The groups are believed to correspond to interior communities involved in the early gold trade. "Bremus" refers to Abrem, "Haccanys" to the Akan, "Boroes" to the Bono, "Mandinguas" to the Mandinka, "Cacres" to Akrokerri, and "Andese" or "Souzos" to Adansi. J. D. Fage’s similar analysis further aligns "Cacres" with Inkassa and identifies the "Souzos" as possibly Jalonke or Soso.
According to Portuguese records the Haccanys (Akan) were the already leading inland gold traders before the construction of forts like São Jorge da Mina. By 1515, Portuguese notes from Elmina document sustained trade with Akani merchants. In 1517 and 1519, envoys from an inland king arrived at the coast, followed by reciprocal gifts in 1520. Around the same period, an Akani merchant named João Serrão, allied with the king of Fetu, led a revolt aiming to expel the Portuguese from the coast. In 1548, Portuguese contacts described "civil wars among the Akani," which implied there were multiple competing Akan factions or states in the region. Mid-16th-century sources recognized territories such as Nkran (Accra) and surrounding regions as part of what they called “Akani.” A 1557 letter by Governor Afonso Gonçalves Botafogo distinguish the coast into two zones: from Axim to Elmina, and from Elmina inland toward “Cara,” a term used for the Akani interior, with multiple references were made to inland rulers known as "kings of the Acane Grandes and Acane Pequenos."

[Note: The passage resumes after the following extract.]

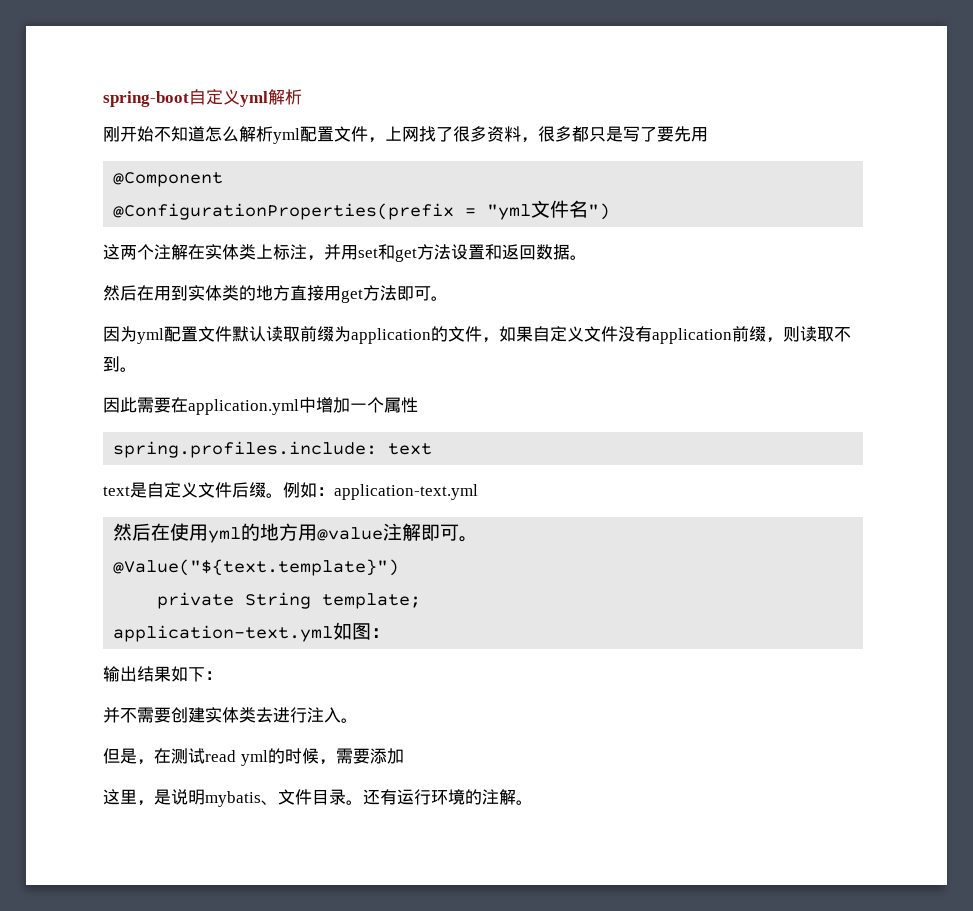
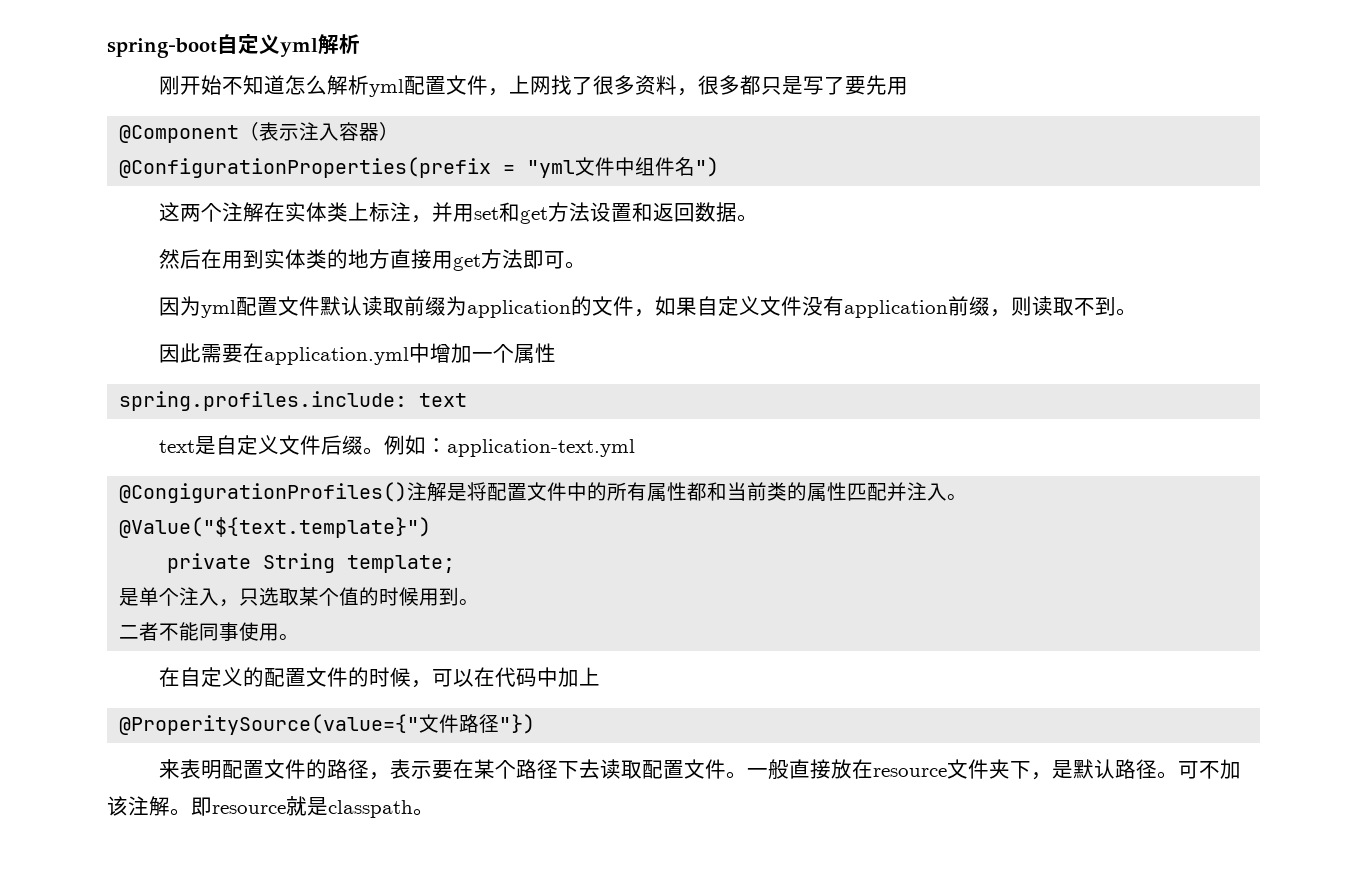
(224, 179) none -> [239,122,400,141] （表示注入容器）
(570, 209) none -> [615,157,676,176] 中组件
[113,523,460,543] 然后在使用yml的地方用@value注解即可 -> [119,482,948,503] @CongigurationProfiles()注解是将配置文件中的所有属性都和当前类的属性匹配并注入
[113,622,391,642] [103,666,222,682] [103,707,358,723] [103,748,404,766] [103,789,516,807] application-text.yml如图： // 输出结果如下： // 并不需要创建实体类去进行注入。 // 但是，在测试read yml的时候，需要添加 // 这里，是说明mybatis、文件目录。还有运行环境的注解 -> [119,587,480,607] [119,622,300,641] [159,667,601,688] [119,714,536,735] [159,759,1242,780] [107,796,413,818] 是单个注入，只选取某个值的时候用到。 // 二者不能同事使用。 // 在自定义的配置文件的时候，可以在代码中加上 // @ProperitySource(value={"文件路径"}) // 来表明配置文件的路径，表示要在某个路径下去读取配置文件。一般直接放在resource文件夹下，是默认路径。可不加该注解。即resource就是classpath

Dutch encounters and records (1602–1679)
In 1602 the Dutch trader and writer Pieter de Marees documented one of the earliest Dutch descriptions of the inland Akani, which he refers to as the Accanisten.In his accounts, Marees describes the Accanisten as dominant inland intermediaries who regulated gold trade routes between Elmina and other coastal forts. He observed that the inland Accanist language served as the basis for "Fantijnsch", which was widely spoken on the coast. He also noted that the chiefs in the Gold Coast traveled with adorned swords, wore gold jewelry, and were accompanied by servants. Marees would go on to illustrate nobles with gold regalia, ceremonial swords, and woven attire. By the early 17th century, Dutch cartographers began refining their understanding of the Gold Coast, and in 1629, a map distinguishes three inland labels, "Akan", "Acanij", and "Great Acanij".
Akani Wars of 1693–1696
By the late 17th century, the label "Akani" became increasingly associated with the Assin states, particularly the polity centered at Kushea under the leadership of Agyensam. The Akani War of 1693–96 began as a conflict between Assin and Etsi, but quickly expanded into a broader regional struggle as the inland Assin sought to secure trade access to the coast.When Fetu, allegedly influenced by the Dutch, blocked Assin merchants from reaching Cape Coast, the Assin allied with Asebu and received military assistance from the English at Cape Coast Castle. Their forces invaded Fetu, expelled the pro-Dutch king, and installed a new ruler loyal to the English. Despite the victory, conflict with Etsi continued for another two years, disrupting trade routes and drawing in Fante allies on the side of Assin.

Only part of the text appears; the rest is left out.